まるで今まで誰もわかってくれなかった話に初めて共感者が現れたかのような。
「……驚きました、それに気付いているのですね」
「この街で会ったリターナーはあまりにも街に馴染みすぎていた。元の中身との違和感がまるでなく、行動も見た目相応な者ばかりだった」
それ自体は計画として狙っていたものだ。だが、それを差し引いても、こんなに早い段階で全員が全員順応しているのは異常に思えた。
例えば、風石津羽音。
彼女は時折見せる真剣な顔にこそ面影はあるが、基本的な言動は見た目通りの少女でいることがほとんどだった。ビルで心の内を莉緒に打ち明けたときですら、その様子に年長者の面影はなく、幼い少女の迷いそのものに感じた。
鈴無にしても老年の雰囲気はまるでなく、普段の振る舞いどころか戦闘時の言動すら若者のノリを引きずっていた。かくいう莉緒自身、エスケープする前と比べたら、確実に精神的に幼くなっている。
そこから導き出される仮説はこうだ。
「大人がそのまま子供に交じっても、子どもと同じようには振る舞えない。子どもとどんなに同じことをしていても大人は浮いてしまうんだ。だが、見た目が同じ子供になってしまえば、途端にそこに溶け込むことが出来てしまう。そして、やがてそれが普通のことだと思うようになる。健全な精神は健全な肉体に宿るなんて言うが、肉体に対して精神のほうが成熟しているなら、精神はそのズレを正すために肉体に引っ張られる」
そう仮定すれば、リターナーの力を不当に行使する者が次々現れた原因にも理由が付く。
楽園を目指した男にとって、それは許せないことだった。
監視委員会が勝手に始めた間引くという不適合者の処理を黙認したのもメリット云々ではなく感情的になったというのが本音だ。
そして、その判断は白間燕翔にとって幸運という他なかった。
元々は警察と同じ鎮圧だけを目的にしたリミッター解除のシステム。

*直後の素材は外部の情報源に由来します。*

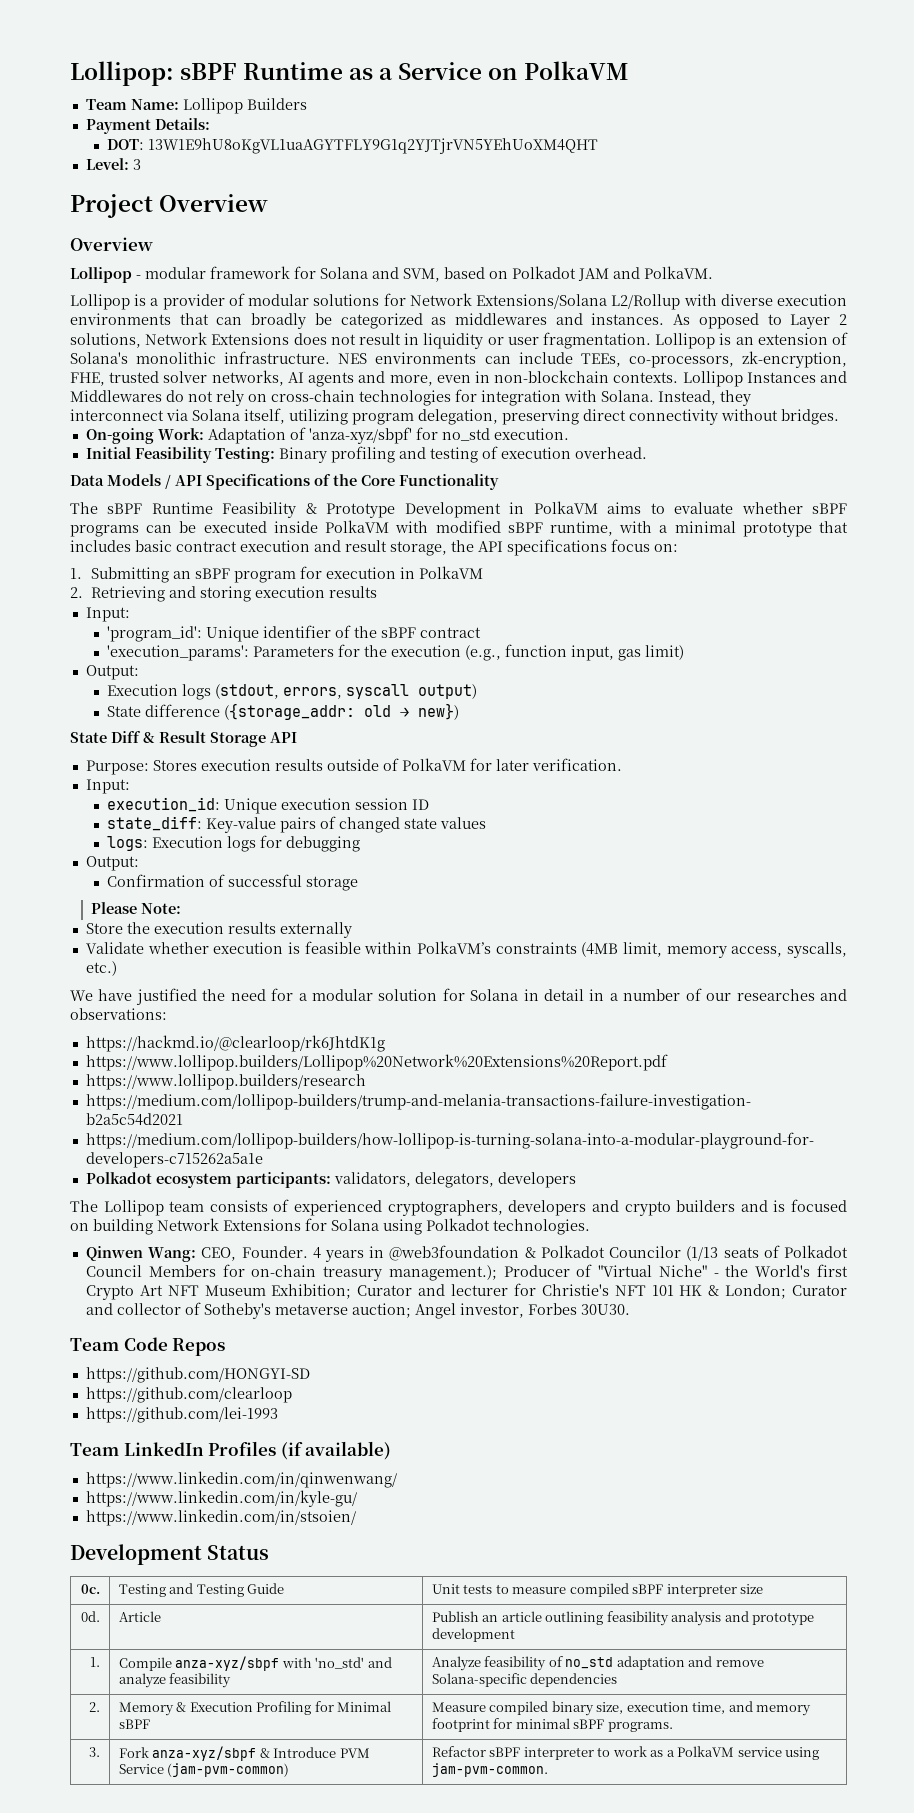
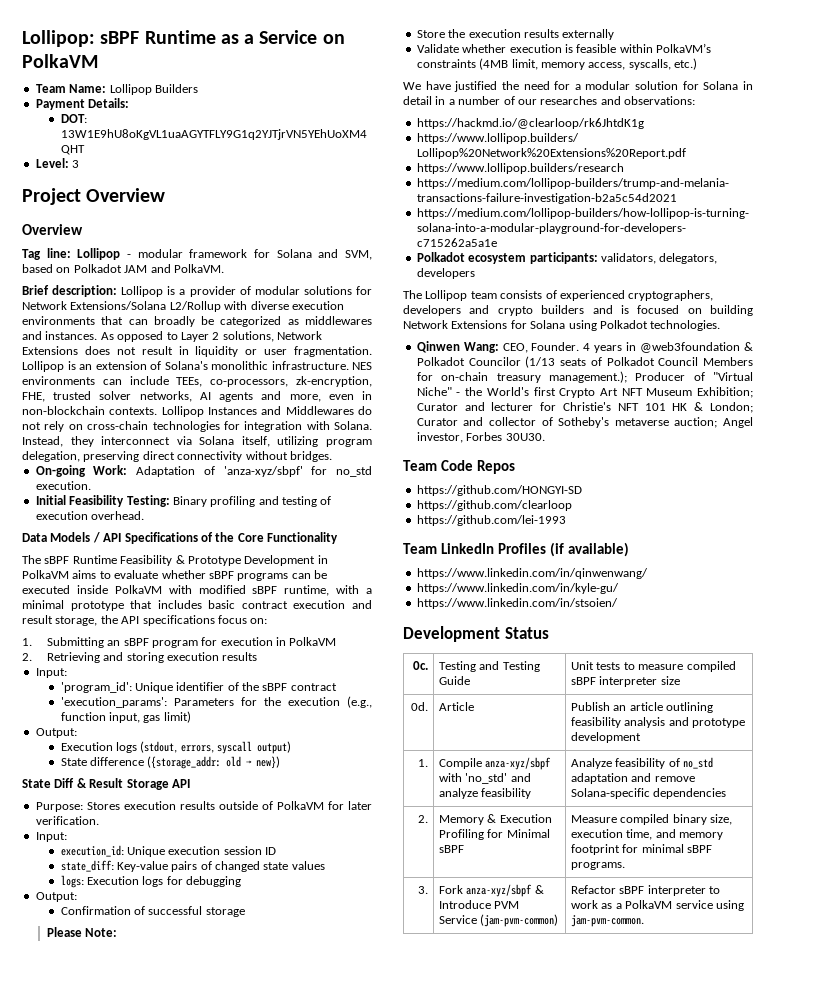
- Lollipop - modular framework for Solana and SVM, based on Polkadot JAM and PolkaVM.
+ Tag line: Lollipop - modular framework for Solana and SVM, based on Polkadot JAM and PolkaVM.
- Lollipop is a provider of modular solutions for Network Extensions/Solana L2/Rollup with diverse execution environments that can broadly be categorized as middlewares and instances.
+ Brief description: Lollipop is a provider of modular solutions for Network Extensions/Solana L2/Rollup with diverse execution environments that can broadly be categorized as middlewares and instances.

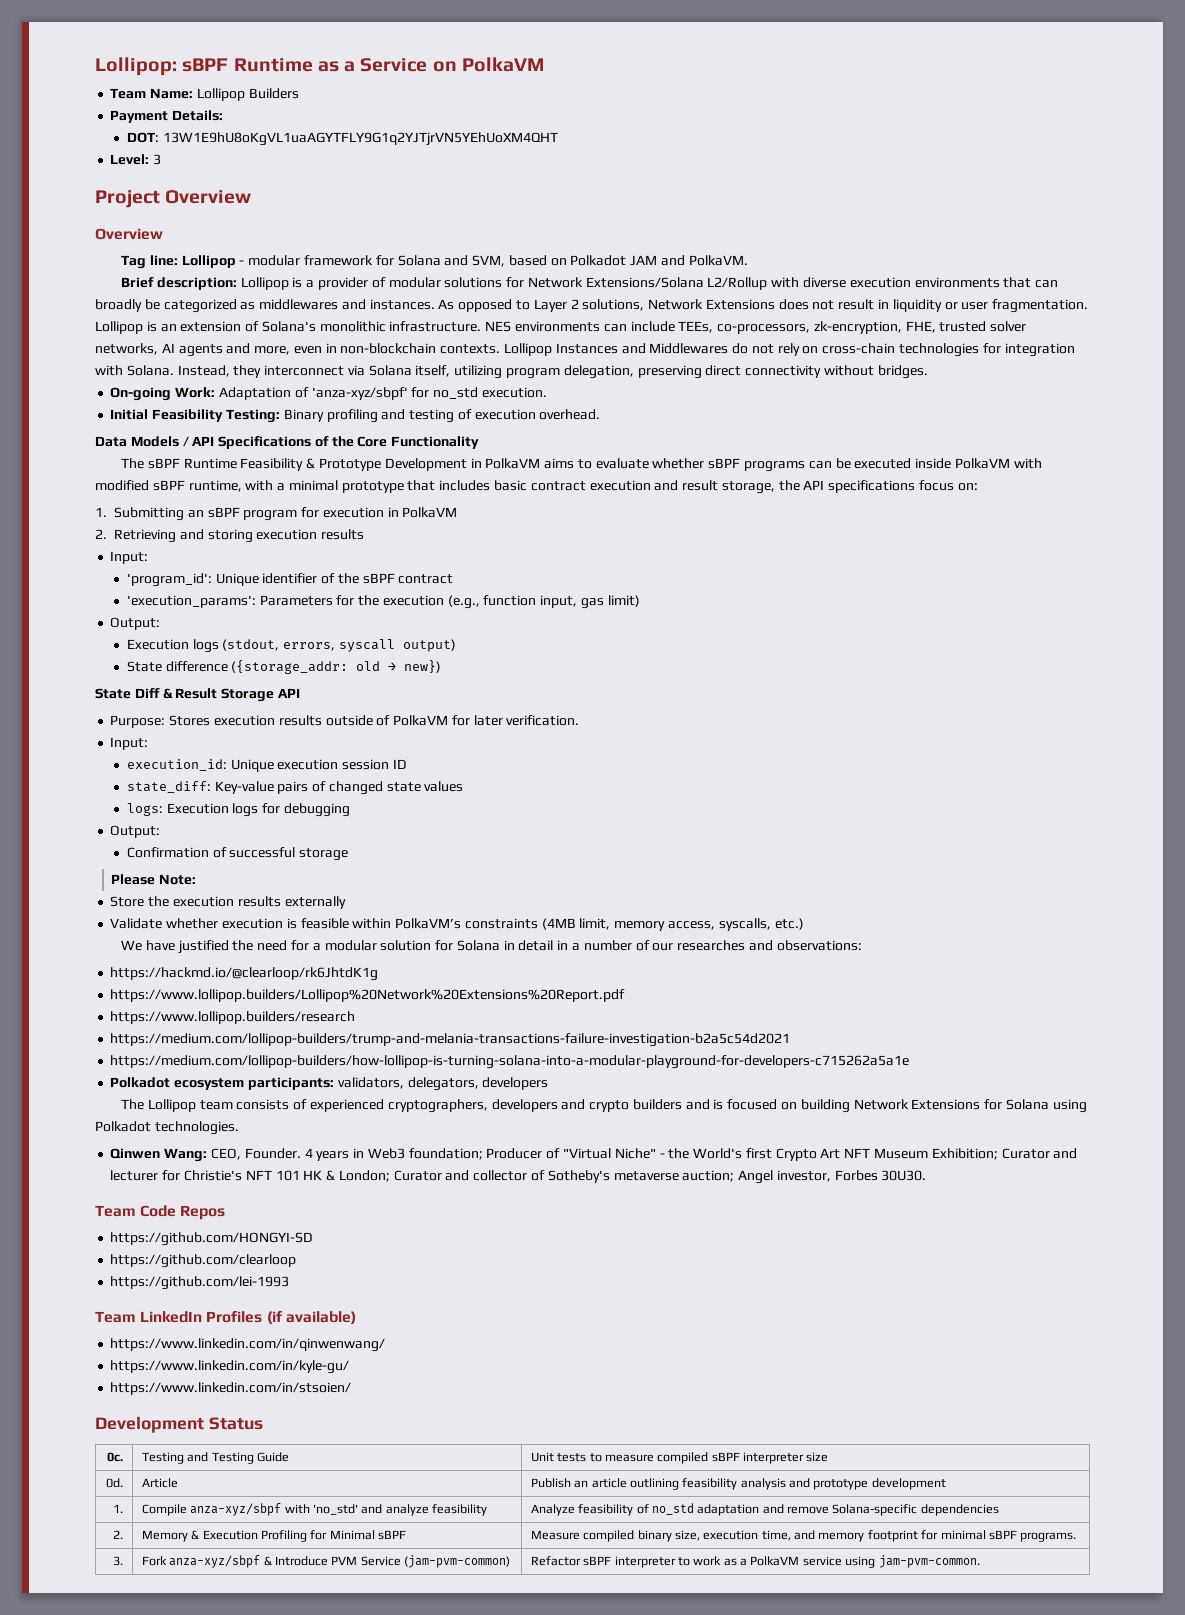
- 4 years in @web3foundation & Polkadot Councilor (1/13 seats of Polkadot Council Members for on-chain treasury management.); Producer of "Virtual Niche" - the World's first Crypto Art NFT Museum Exhibition; Curator and lecturer for Christie's NFT 101 HK & London; Curator and collector of Sotheby's metaverse auction; Angel investor, Forbes 30U30.
+ 4 years in Web3 foundation; Producer of "Virtual Niche" - the World's first Crypto Art NFT Museum Exhibition; Curator and lecturer for Christie's NFT 101 HK & London; Curator and collector of Sotheby's metaverse auction; Angel investor, Forbes 30U30.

けれど、その抑止力では楽園は作れない。
苛烈なまでの抑止力が楽園には必要だと彼は考えていた。
だからこそ、本格的に試生市が始動するより先に間引きという抑止力の有用性を見せようとした。
それに納得させ、この街の仕組みに組み込もうと。
しかし、最高責任者がそれを黙認したことで、この街の治安維持の方法はリミッターを外したリターナーによる不適合者の捕縛ではなく、間引くというものだと政府内で誤認が広まってしまう。
しかも露骨な犯罪に自ら手を出すことがない政府関係者たちは確実な抑止力になるその方法を早々に支持した。
それは白間燕翔にとっては喜ばしく、山橋にとっては最悪の誤算であった。
かくして健康診断という名目で、リターナーには新たなプログラムが組み込まれた。
それが今回の事件の発端ともなった、殺人に対する認識の変更というプログラムである。
堪えきれない思いは言葉となって、男の口から溢れだす。
「……物事を見てきた大人が、再び社会の至る所に配置されれば、治安以外の面でもより良いほうへと進むと思っていました。だが、現実は違いました。どれだけ大人になろうとも、環境が変われば人は順応してしまう。それでも、人が増えることは良いことだと思おうとしたんです。若者が増えることになれば国としても活気を取り戻せると……!」
だが、精神的に未熟になったことで、リターナーの体に施されたこの街のルールに関する刷り込みが悪いほうにだけ機能し始めた。
「プログラムに不備があったわけじゃないんだろうが、想定していないプログラムをいきなり組み込まれたことで、結果的には理性による歯止めの利かないまま、人を殺めることが出来る人間が増えてしまったわけか」
「元々ボディに組み込まれたプログラムによって、リターナーはこの街のことを簡単に受けいれてしまう。治安維持活動なんて名目で人を殺すという社会に暴動も起きず、本来ならば理性が食い止める殺人という行動を容易く実行できてしまう。その行動に感情が入ることで、現状のような不適切殺人が横行するようになってしまいました。ここまで来てしまった以上、今更プログラムを撤廃するわけにもいかない。けれど、悠長に対策を取る時間もない。それならば、感情による恐怖を更に上書きして制御しよう。私はそう考えたのです」
莉緒は静かに問う。
「たとえそのために、理不尽な犠牲を出すことになってもか?」
「あなたなら、私の身勝手な心をもうわかっているのでしょう?」
とても悲しそうに、消え入りそうな声で山橋は小さく呟いた。